▶ [EXERCISE PROMPT] Write down nothing except how many lines in the entries contain "xlink".

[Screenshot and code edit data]
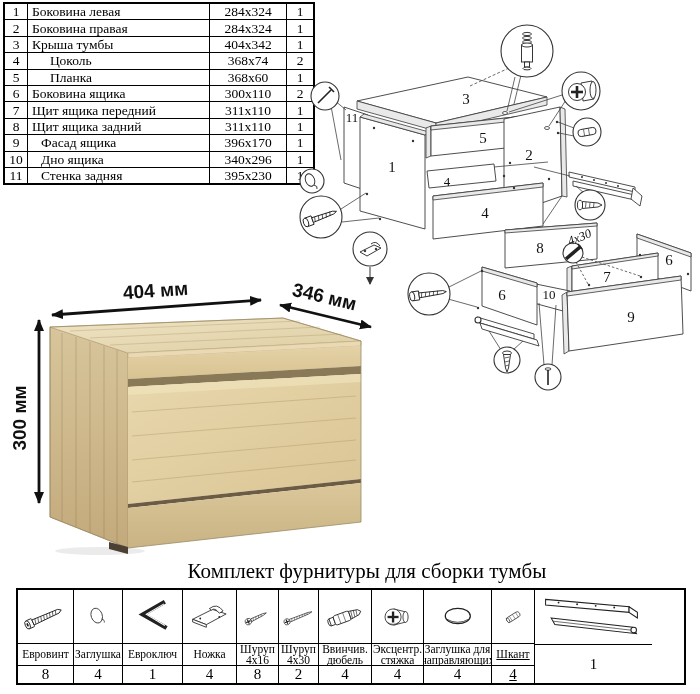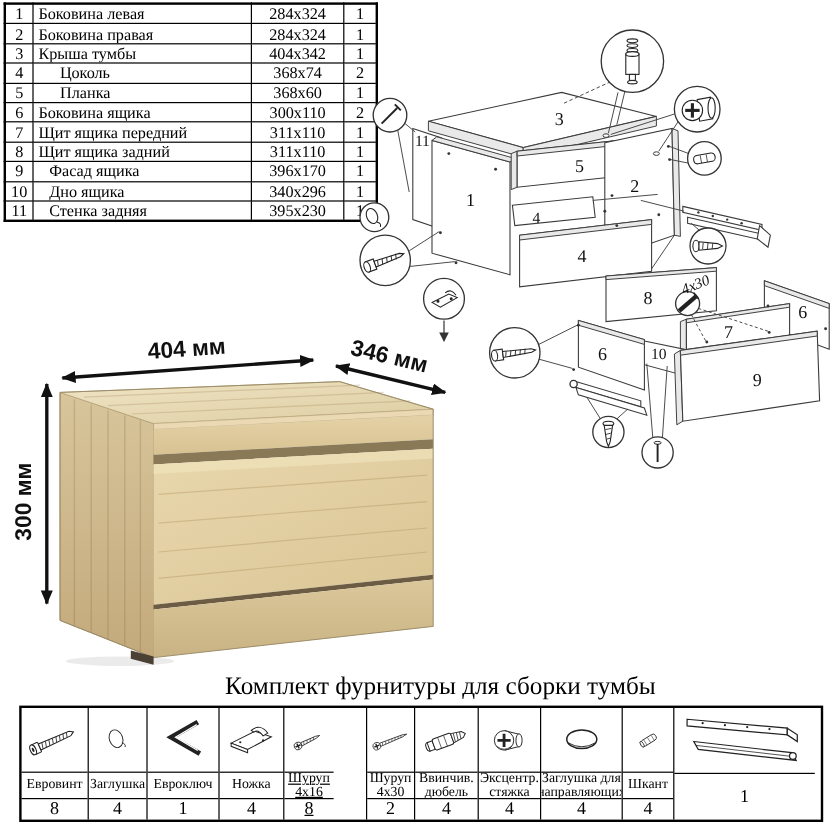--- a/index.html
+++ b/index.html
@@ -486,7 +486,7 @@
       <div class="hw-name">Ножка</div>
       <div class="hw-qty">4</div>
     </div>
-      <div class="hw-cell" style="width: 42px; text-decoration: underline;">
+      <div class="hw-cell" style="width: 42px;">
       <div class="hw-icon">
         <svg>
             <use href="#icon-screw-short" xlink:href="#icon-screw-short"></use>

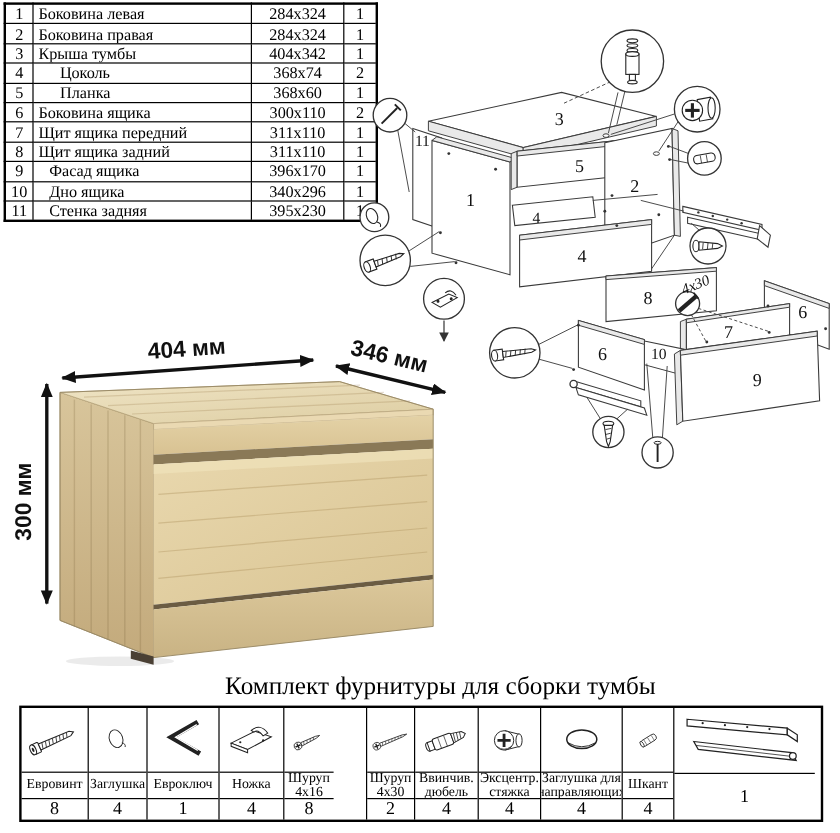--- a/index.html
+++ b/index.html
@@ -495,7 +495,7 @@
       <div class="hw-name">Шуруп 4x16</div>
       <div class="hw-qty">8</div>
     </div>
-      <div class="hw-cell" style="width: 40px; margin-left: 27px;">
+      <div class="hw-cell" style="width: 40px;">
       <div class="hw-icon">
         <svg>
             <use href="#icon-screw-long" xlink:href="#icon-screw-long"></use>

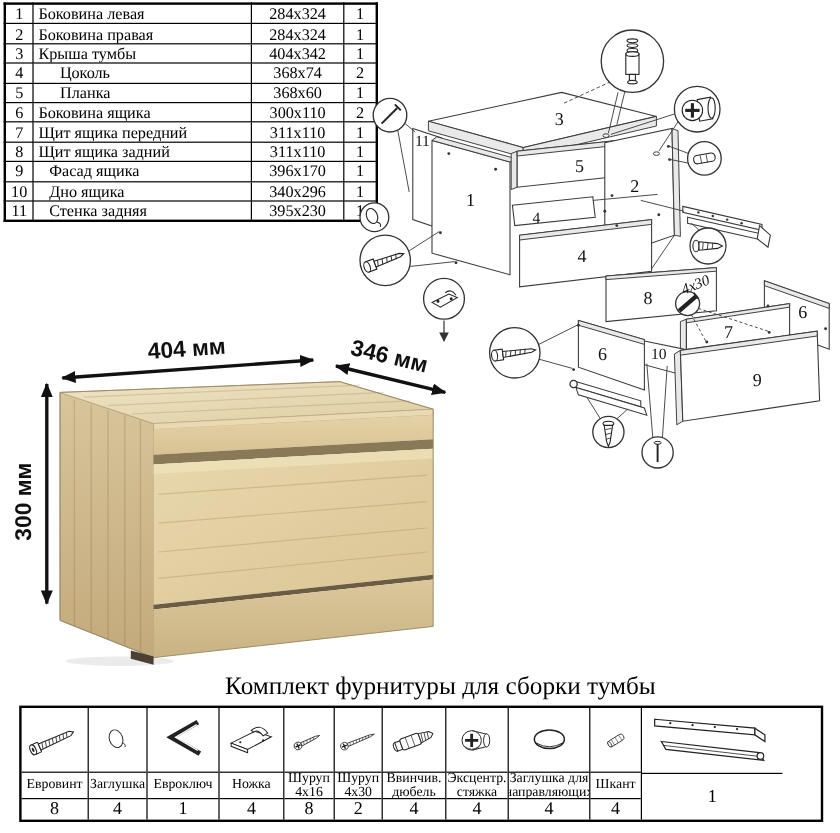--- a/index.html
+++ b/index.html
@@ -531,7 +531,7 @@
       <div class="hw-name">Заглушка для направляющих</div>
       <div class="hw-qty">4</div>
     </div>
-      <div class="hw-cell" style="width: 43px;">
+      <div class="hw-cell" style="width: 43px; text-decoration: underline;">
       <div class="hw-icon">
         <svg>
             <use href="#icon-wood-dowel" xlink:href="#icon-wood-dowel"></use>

▶ [ANSWER SECTION] 3